▸ Problem to work on
Ignoring every picture, return the lines of the listing below word for word, from the line that holds "column Ave | position: 6 -> none" through the line that holds "v Sri Lanka | Runs: 2,220 -> 1,591".

▸ Supplied data
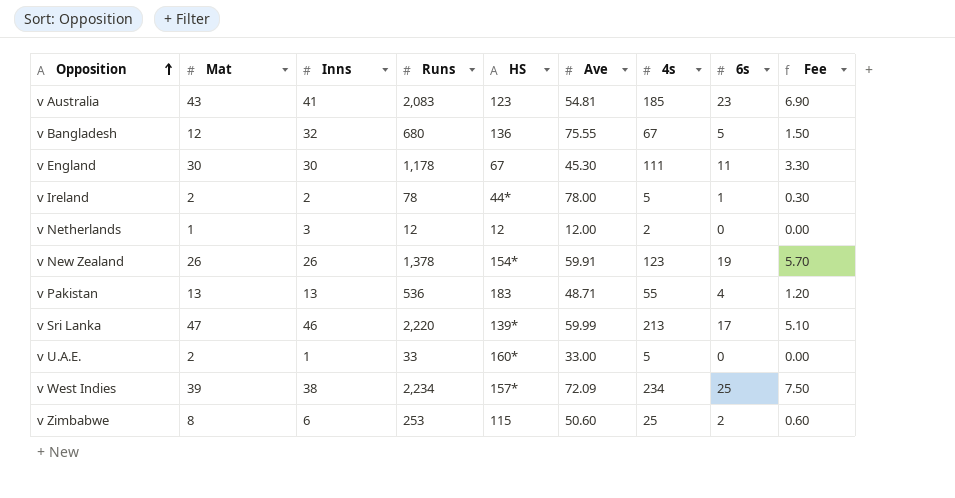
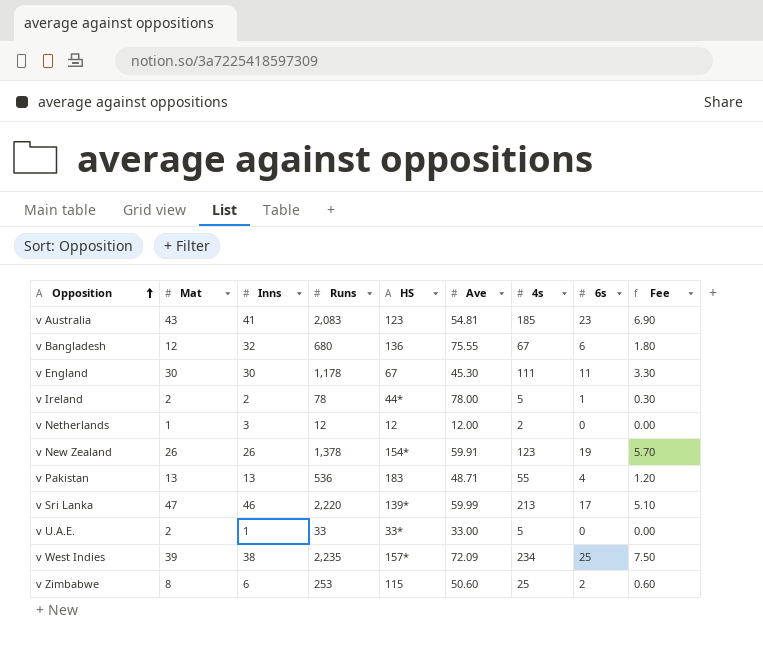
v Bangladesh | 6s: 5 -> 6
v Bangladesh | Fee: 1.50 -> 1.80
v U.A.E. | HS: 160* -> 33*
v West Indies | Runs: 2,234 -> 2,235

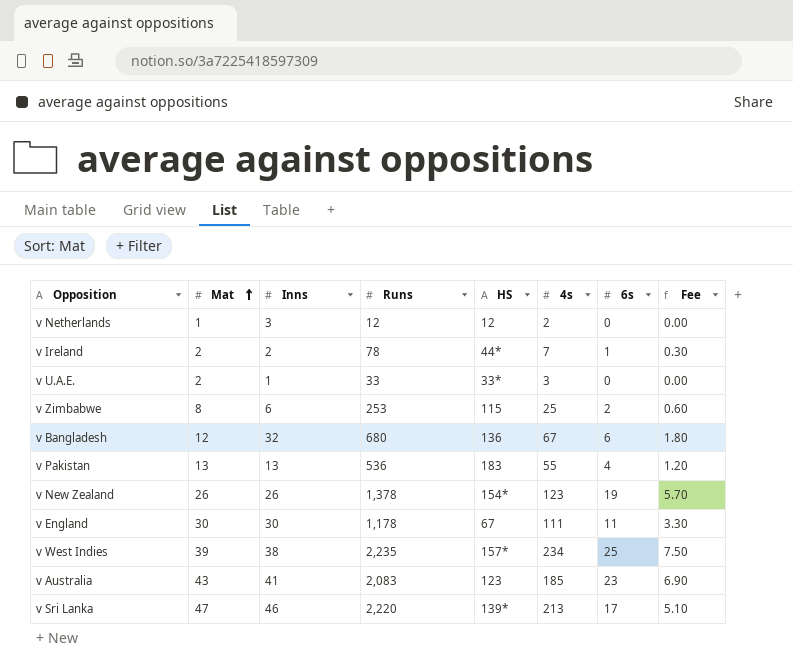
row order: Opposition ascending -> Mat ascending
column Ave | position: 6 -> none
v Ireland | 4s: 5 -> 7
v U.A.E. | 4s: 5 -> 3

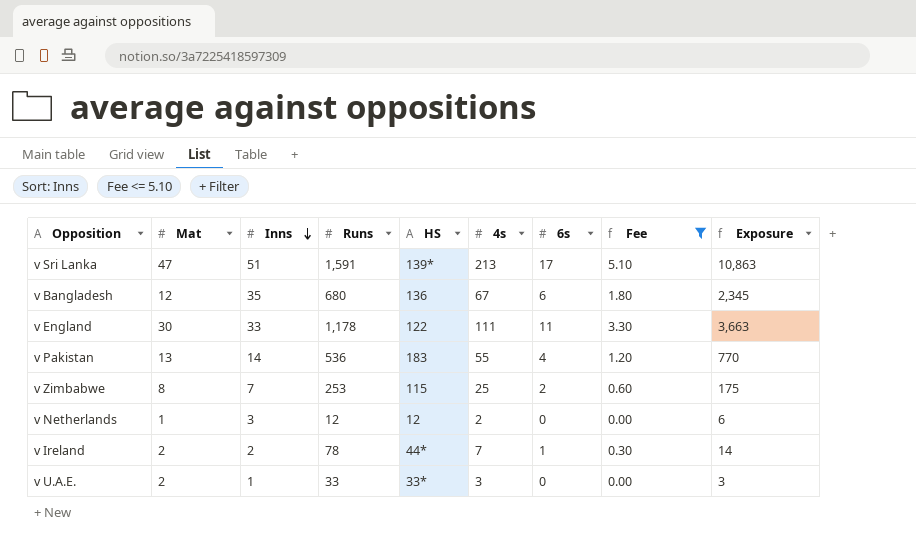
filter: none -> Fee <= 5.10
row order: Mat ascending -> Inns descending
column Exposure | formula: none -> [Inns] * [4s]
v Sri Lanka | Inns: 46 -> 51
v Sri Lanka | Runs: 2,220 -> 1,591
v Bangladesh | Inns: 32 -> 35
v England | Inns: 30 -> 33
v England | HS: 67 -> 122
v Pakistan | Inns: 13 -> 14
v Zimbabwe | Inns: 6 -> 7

▸ Exercise result
column Ave | position: 6 -> none
v Ireland | 4s: 5 -> 7
v U.A.E. | 4s: 5 -> 3

filter: none -> Fee <= 5.10
row order: Mat ascending -> Inns descending
column Exposure | formula: none -> [Inns] * [4s]
v Sri Lanka | Inns: 46 -> 51
v Sri Lanka | Runs: 2,220 -> 1,591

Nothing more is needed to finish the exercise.